Exercise goal →
Your response should be every line from the entries that includes the string "LEDs".
------ Data extracts ------
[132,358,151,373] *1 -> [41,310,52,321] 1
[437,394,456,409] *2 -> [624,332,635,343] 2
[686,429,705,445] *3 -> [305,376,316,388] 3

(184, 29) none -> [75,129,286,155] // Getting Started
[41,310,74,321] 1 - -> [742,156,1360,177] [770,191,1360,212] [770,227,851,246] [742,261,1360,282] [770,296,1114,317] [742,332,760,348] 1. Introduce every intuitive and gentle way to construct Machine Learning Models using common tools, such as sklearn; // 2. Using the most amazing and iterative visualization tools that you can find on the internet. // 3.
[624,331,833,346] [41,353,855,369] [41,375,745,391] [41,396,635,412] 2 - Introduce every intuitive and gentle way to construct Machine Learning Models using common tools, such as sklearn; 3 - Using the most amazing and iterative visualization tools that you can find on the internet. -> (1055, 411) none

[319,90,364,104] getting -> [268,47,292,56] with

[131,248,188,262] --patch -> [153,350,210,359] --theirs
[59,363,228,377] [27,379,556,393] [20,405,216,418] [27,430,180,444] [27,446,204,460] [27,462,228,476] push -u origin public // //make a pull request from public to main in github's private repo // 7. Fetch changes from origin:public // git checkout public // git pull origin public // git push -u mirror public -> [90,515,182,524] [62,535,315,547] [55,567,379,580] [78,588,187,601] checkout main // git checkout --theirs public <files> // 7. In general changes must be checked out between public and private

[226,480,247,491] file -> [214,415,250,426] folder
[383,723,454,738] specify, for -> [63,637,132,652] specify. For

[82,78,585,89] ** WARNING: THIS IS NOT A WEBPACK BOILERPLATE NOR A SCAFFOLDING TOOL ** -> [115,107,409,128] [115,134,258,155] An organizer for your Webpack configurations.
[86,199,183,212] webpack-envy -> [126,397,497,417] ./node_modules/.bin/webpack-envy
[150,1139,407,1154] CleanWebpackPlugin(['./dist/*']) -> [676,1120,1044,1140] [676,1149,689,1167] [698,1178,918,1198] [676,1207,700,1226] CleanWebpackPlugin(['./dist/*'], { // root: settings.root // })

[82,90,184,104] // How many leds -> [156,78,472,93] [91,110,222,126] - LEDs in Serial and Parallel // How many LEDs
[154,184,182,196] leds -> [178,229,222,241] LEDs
------
Solution to this task →
[82,90,184,104] // How many leds -> [156,78,472,93] [91,110,222,126] - LEDs in Serial and Parallel // How many LEDs
[154,184,182,196] leds -> [178,229,222,241] LEDs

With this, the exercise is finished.